Häufig hört man insbesondere Frauen klagen: „Warum glaubt mein Arzt mir meine Beschwerden nicht, schaut mich ungläubig an und hält alles für nicht so schlimm oder für psychosomatisch?“ Diese Reaktionen erleben Frauen ganz besonders häufig, wenn sie sich wegen Stuhlgangproblemen, Blähbauch oder diffusen schwer lokalisierbaren und wechselhaften Bauchschmerzen in Behandlung begeben. Dann werden sie zum Opfer von Medical Gaslighting. Dann fallen nicht selten Sätze wie: „Das haben viele Frauen besonders in Ihrem Alter“ oder „Nach dem Klimakterium verschwindet das wieder“ oder nach einer ergebnislosen Darmspiegelung: „Sein Sie froh, daß Sie keinen Krebs haben!“.

Hier stellt sich zurecht die Frage, warum das insbesondere darmkranken Frauen widerfährt. Ist das wirklich reine Empathielosigkeit, Gleichgültigkeit oder vielleicht aber auch Unkenntnis der wahren Hintergründe?
Daß Frauen in der Medizin oft schlechter behandelt werden als Männer, das ist leider eine Tatsache. Nicht ohne Grund wird der Ruf nach einer weiblicheren Medizin immer lauter. Wußten Sie, daß es in vielen Bereichen der Medizin keine separaten Normdaten für Frauen gibt, wenn wir von den Hormonwerten in der Labormedizin einmal absehen?

Ja, ich bin mir sicher, daß insbesondere bei den sehr differenten Darmbeschwerden der Frauen große Unsicherheit und z.T. auch Unkenntnis bei Ärzten und medizinischem Personal besteht. Ich kann das zurecht behaupten, weil ich in den vergangenen über 30 Jahren viele Tausend Ärzte in meinen Seminaren bundesweit kennengelernt habe – und nicht zuletzt deshalb diese Seminare ausrichte!

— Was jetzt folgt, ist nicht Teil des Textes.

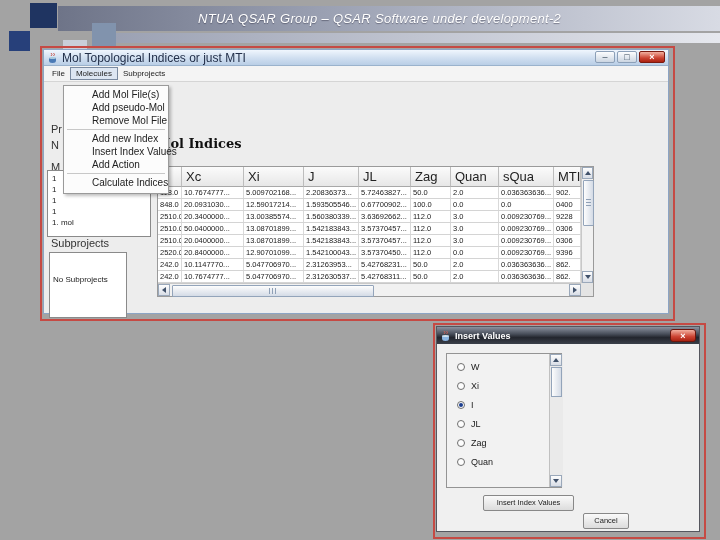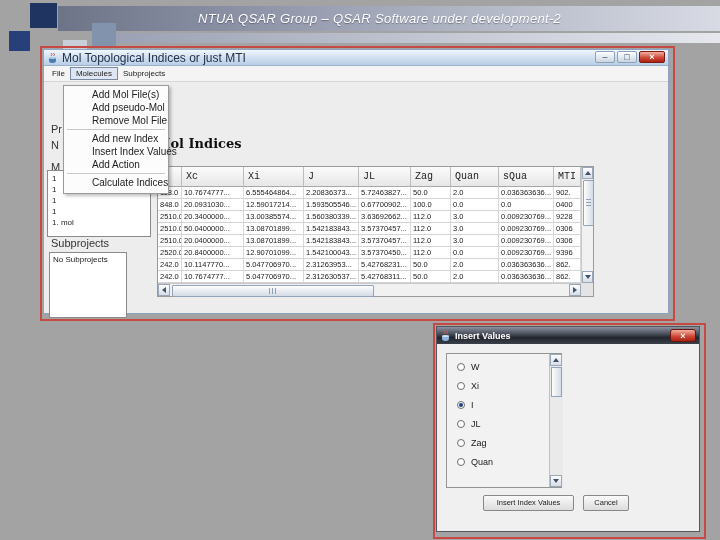--- a/index.html
+++ b/index.html
@@ -49,32 +49,32 @@
   .side-label{position:absolute;font-size:11px;color:#333;white-space:nowrap;}
   .lbl-project{left:7px;top:41px;}
   .lbl-name{left:7px;top:57px;}
   .lbl-mols{left:7px;top:79px;}
   .molsbox{position:absolute;left:3px;top:88px;width:104px;height:67px;background:#fff;
            border:1px solid #8a8a8a;box-sizing:border-box;padding:2px 0 0 4px;}
   .mol-item{height:11px;line-height:11px;font-size:8px;color:#222;white-space:nowrap;}
   .lbl-subprojects{left:7px;top:155px;}
   .subbox{position:absolute;left:5px;top:170px;width:78px;height:66px;background:#fff;
            border:1px solid #8a8a8a;box-sizing:border-box;padding:2px 3px;}
-  .sub-empty{font-size:8px;color:#222;}
+  .sub-empty{font-size:8px;color:#222;margin-top:20px;}
 
   .heading{position:absolute;left:112px;top:54px;font-family:"DejaVu Serif",serif;
            font-weight:bold;font-size:13px;color:#111;}
 
   
   .tablebox{position:absolute;left:113px;top:84px;width:437px;height:131px;
             border:1px solid #9a9a9a;background:#fff;box-sizing:border-box;}
   .thead{position:absolute;left:0;top:0;height:20px;display:flex;}
   .thead span{display:inline-block;height:20px;line-height:20px;box-sizing:border-box;overflow:hidden;
-            font-size:10px;color:#222;padding-left:4px;border-right:1px solid #bdbdbd;border-bottom:1px solid #a8a8a8;
-            background:linear-gradient(#fbfbfb,#e7e7e7);white-space:nowrap;font-family:Liberation Mono, monospace;}
+            font-size:13px;color:#222;padding-left:4px;border-right:1px solid #bdbdbd;border-bottom:1px solid #a8a8a8;
+            background:linear-gradient(#fbfbfb,#e7e7e7);white-space:nowrap;}
   .thead span:nth-of-type(1),.trow span:nth-of-type(1){width:24px;}
   .thead span:nth-of-type(2),.trow span:nth-of-type(2){width:62px;}
   .thead span:nth-of-type(3),.trow span:nth-of-type(3){width:60px;}
   .thead span:nth-of-type(4),.trow span:nth-of-type(4){width:55px;}
   .thead span:nth-of-type(5),.trow span:nth-of-type(5){width:52px;}
   .thead span:nth-of-type(6),.trow span:nth-of-type(6){width:40px;}
   .thead span:nth-of-type(7),.trow span:nth-of-type(7){width:48px;}
   .thead span:nth-of-type(8),.trow span:nth-of-type(8){width:55px;}
   .thead span:nth-of-type(9),.trow span:nth-of-type(9){width:27px;}
   .tbody{position:absolute;left:0;top:20px;width:423px;height:96px;overflow:hidden;background:#fff;}
@@ -127,21 +127,21 @@
   .rp-scroll{position:absolute;right:1px;top:1px;width:12px;height:131px;background:#eaeaea;border-left:1px solid #c0c0c0;}
   .rp-thumb{position:absolute;left:1px;top:13px;width:9px;height:28px;border:1px solid #93a4ba;
       background:linear-gradient(90deg,#fdfdfd,#d4dbe6);}
   .ta{position:absolute;left:126px;top:21px;width:99px;height:140px;background:#fff;border:1px solid #5a5a5a;
       box-sizing:border-box;padding:1px 2px;overflow:hidden;}
   .ta-line{height:9.5px;line-height:9.5px;font-size:8px;color:#111;white-space:nowrap;}
   .ta-line:last-child::after{content:"";display:inline-block;width:1px;height:8px;background:#000;vertical-align:-1px;}
   .dbtn{position:absolute;height:16px;box-sizing:border-box;border:1px solid #888;border-radius:2px;
       background:linear-gradient(#fafafa,#dcdcdc);text-align:center;line-height:14px;font-size:7.5px;color:#222;}
   .dbtn-insert{left:46px;top:168px;width:91px;}
-  .dbtn-cancel{left:146px;top:168px;width:46px;}
+  .dbtn-cancel{left:146px;top:186px;width:46px;}
 
   .jicon{display:inline-flex;width:11px;height:12px;flex:0 0 auto;}
 </style>
 </head>
 <body>
 
 <div class="stage">
 
   <div class="banner">
     <div class="banner-title">NTUA QSAR Group –  QSAR Software under development-2</div>
@@ -224,21 +224,21 @@
 
             <span>sQua</span>
 
             <span>MTI</span>
           </div>
         <div class="tbody">
 
             <div class="trow">
               <span>118.0</span>
               <span>10.7674777...</span>
-              <span>6.555464864...</span>
+              <span>5.009702168...</span>
               <span>2.20836373...</span>
               <span>5.72463827...</span>
               <span>50.0</span>
               <span>2.0</span>
               <span>0.036363636...</span>
               <span>902.</span>
             </div>
 
             <div class="trow">
               <span>848.0</span>

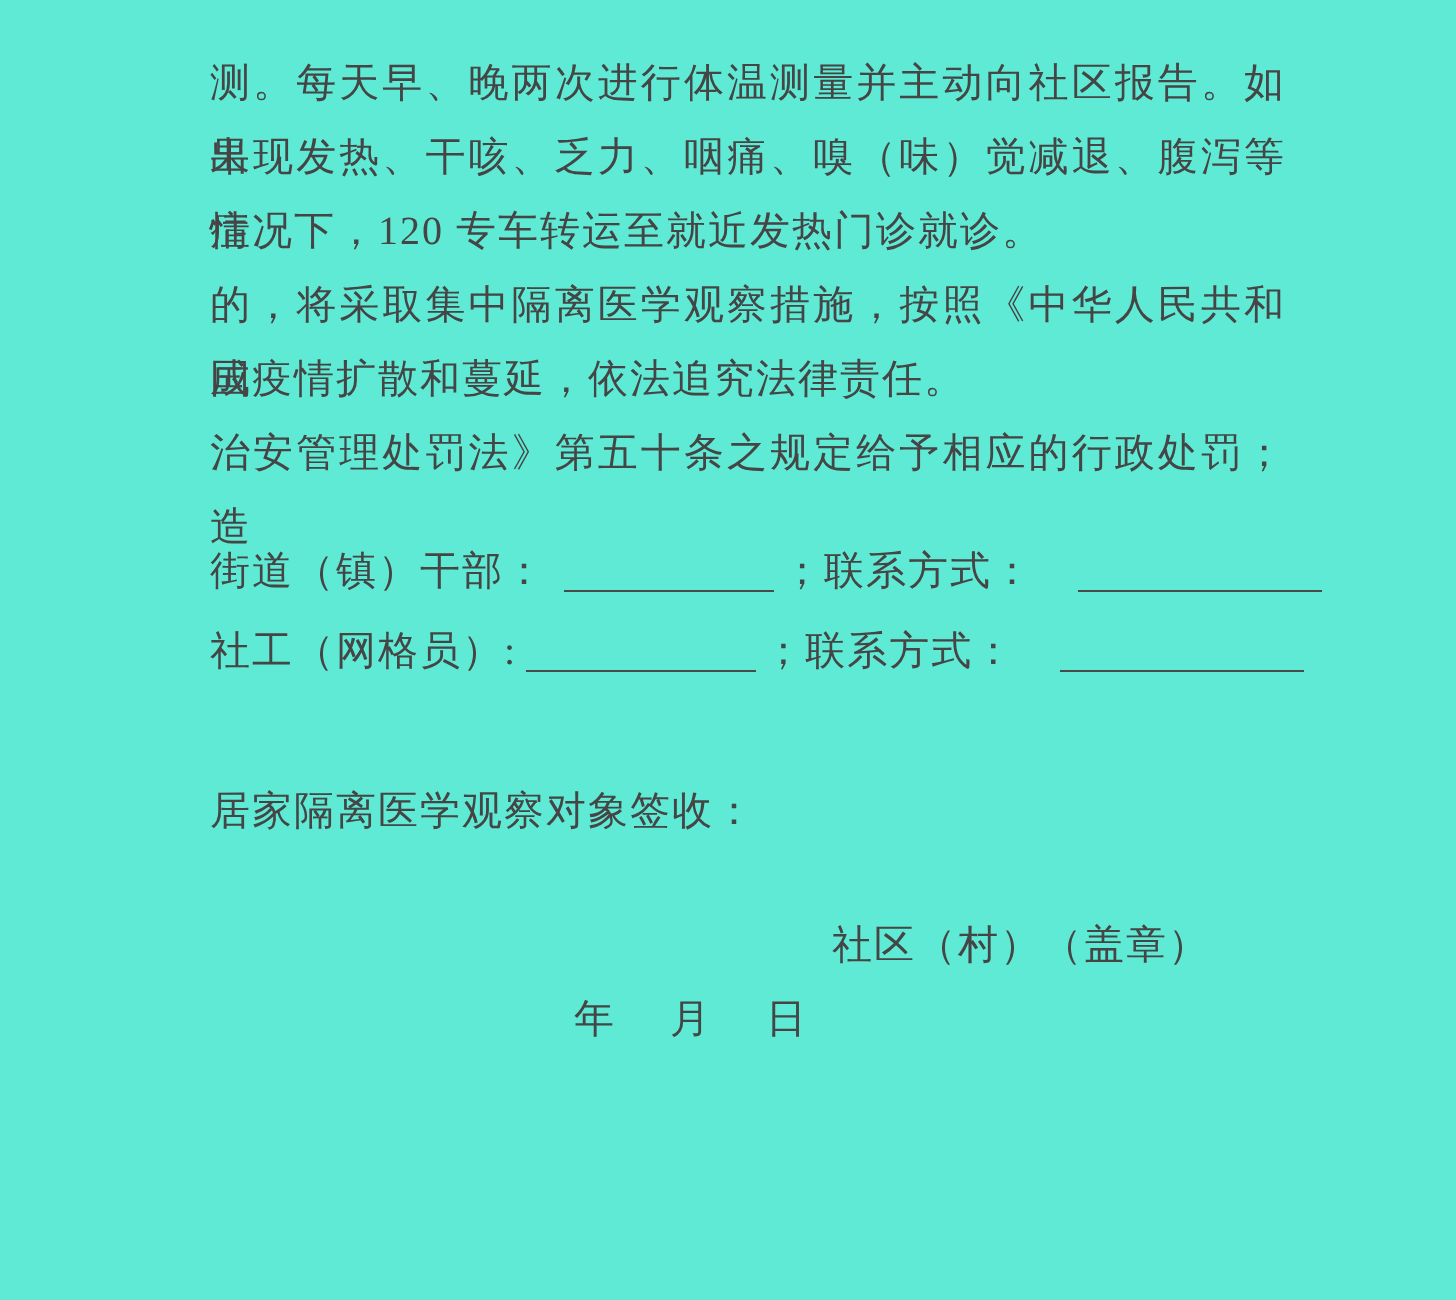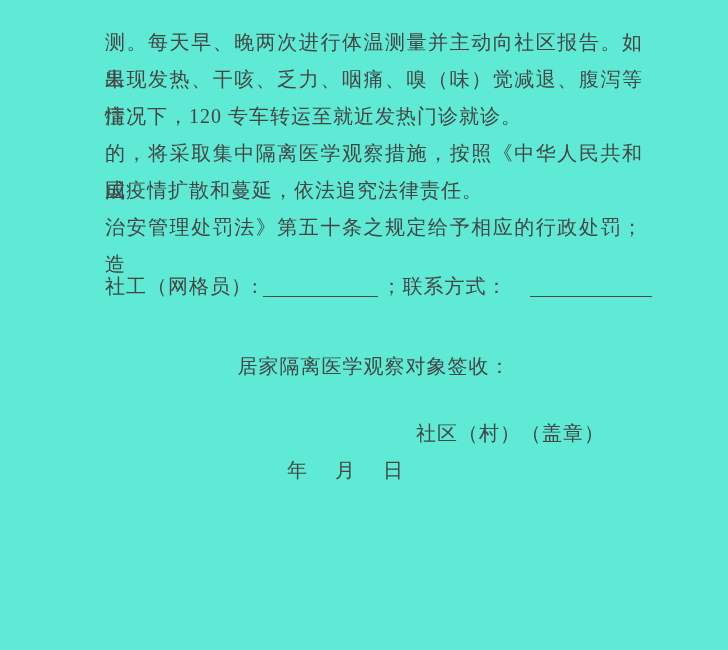--- a/index.html
+++ b/index.html
@@ -44,21 +44,21 @@
   .blank {
     display: inline-block;
     border-bottom: 1px solid #4a4a4a;
     height: 22px;
     vertical-align: -4px;
   }
   .b-name1 { width: 105px; margin-left: 9px; margin-right: 4px; }
   .b-name2 { width: 115px; margin-left: 4px; margin-right: 4px; }
   .b-phone { width: 122px; margin-left: 22px; }
 
-  .sign-line { margin-top: 42px; text-align: center; }
+  .sign-line { margin-top: 42px; }
 
   .stamp-block { margin-top: 30px; }
   .stamp-line {
     height: 37px;
     line-height: 37px;
     font-size: 20px;
     letter-spacing: 1px;
     text-align: right;
     padding-right: 38px;
   }
@@ -83,20 +83,23 @@
   </div>
 
   <div class="para">
     <div class="line just">的，将采取集中隔离医学观察措施，按照《中华人民共和国</div>
     <div class="line">成疫情扩散和蔓延，依法追究法律责任。</div>
     <div class="line just">治安管理处罚法》第五十条之规定给予相应的行政处罚；造</div>
   </div>
 
   <div class="form-section">
     <div class="form-row">
+      <span>街道（镇）干部：</span><span class="blank b-name1"></span><span>；联系方式：</span><span class="blank b-phone"></span>
+    </div>
+    <div class="form-row">
       <span>社工（网格员）:</span><span class="blank b-name2"></span><span>；联系方式：</span><span class="blank b-phone"></span>
     </div>
   </div>
 
   <div class="line sign-line">居家隔离医学观察对象签收：</div>
 
   <div class="stamp-block">
     <div class="stamp-line">社区（村）（盖章）</div>
     <div class="date-line">年　月　日</div>
   </div>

Das Problem ist unser unglaublich komplexes und individuelles Mikrobiom im Darm. Anatomisch sind wir Menschen von wenigen Normabweichungen einmal abgesehen alle mit dem gleichen Röhrensystem Darm ausgestattet. Ein gespülter Darm sieht bei einer Darmspiegelung nahezu immer gleich aus. Was uns aber unterscheidet ist das Mikrobiom darin, das bei keinem gleich aussieht!
Ein Mikrobiom haben natürlich Männer wie Frauen gleichermaßen. Warum aber leiden Frauen deutlich häufiger unter Darmproblemen? Weil ihr Darm, wen wird es wundern, weit intensiver einer hormonellen Steuerung unterliegt. Und wenn Sie einen Moment überlegen, wird Ihnen auch klar warum! Während einer Schwangerschaft muß der Darm u.a. die Nährstoffaufnahme für Mutter und Kind sichern, muß intensiver arbeiten und das unter deutlich eingeengten Verhältnissen insbesondere gegen Ende der Schwangerschaft. Dafür ist u.a. das steuernde Schwangerschaftshormon Progesteron zuständig, das auch außerhalb der Schwangerschaft auf den Darm regulierend wirkt. Und deshalb hat der weibliche Darm auch deutlich mehr Progesteronrezeptoren. Unglücklicherweise schwankt der natürliche Progesteronspiegel in jedem Zyklus und fällt im Klimakterium sehr stark ab.

All das mag erklären, warum Darmbeschwerden bei Frauen schwer einzuschätzen sind und durch ihre wechselhafte Intensität oft nicht ernst genommen werden.

Mein Rat:

Sollte Ihnen Medical Gaslighting widerfahren, bleiben Sie standhaft, lassen sich nicht abweisen, denn Sie kennen Ihren Körper besser, als jeder Arzt. Nicht immer ist es Empathielosigkeit, aber vielleicht Unkenntnis dieser Zusammenhänge, die Ihre Beschwerden von Therapeuten falsch einschätzen läßt.